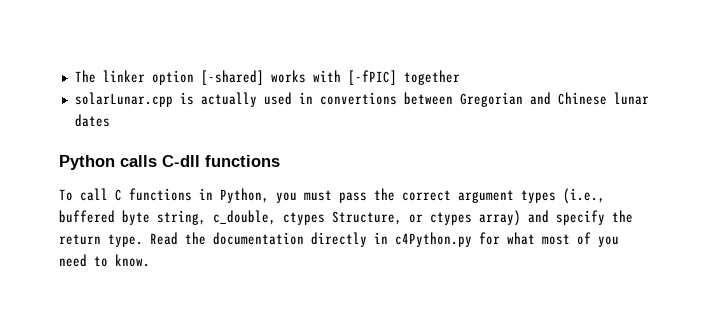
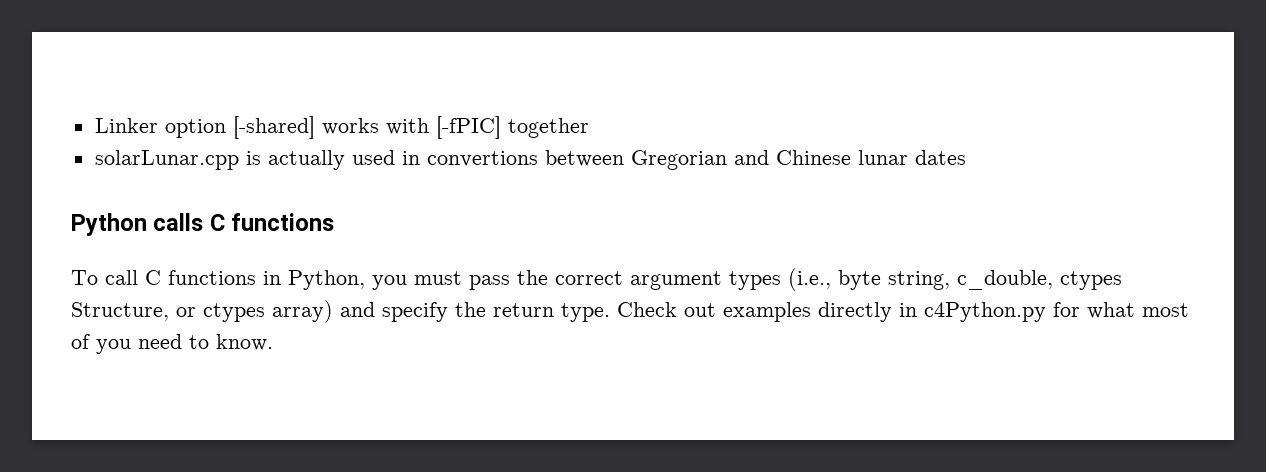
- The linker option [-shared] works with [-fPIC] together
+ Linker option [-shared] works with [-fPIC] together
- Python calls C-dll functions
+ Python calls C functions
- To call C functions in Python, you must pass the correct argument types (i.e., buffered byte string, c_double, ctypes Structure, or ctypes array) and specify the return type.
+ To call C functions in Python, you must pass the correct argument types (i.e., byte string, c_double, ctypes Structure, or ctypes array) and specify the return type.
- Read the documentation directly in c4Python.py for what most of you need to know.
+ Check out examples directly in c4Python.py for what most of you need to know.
┄┄┄┄┄┄┄┄┄┄┄┄┄┄┄┄┄┄┄┄
Exercise brief: An answer is complete only when it holds every line above containing the string "correct".

Response to this exercise:
- To call C functions in Python, you must pass the correct argument types (i.e., buffered byte string, c_double, ctypes Structure, or ctypes array) and specify the return type.
+ To call C functions in Python, you must pass the correct argument types (i.e., byte string, c_double, ctypes Structure, or ctypes array) and specify the return type.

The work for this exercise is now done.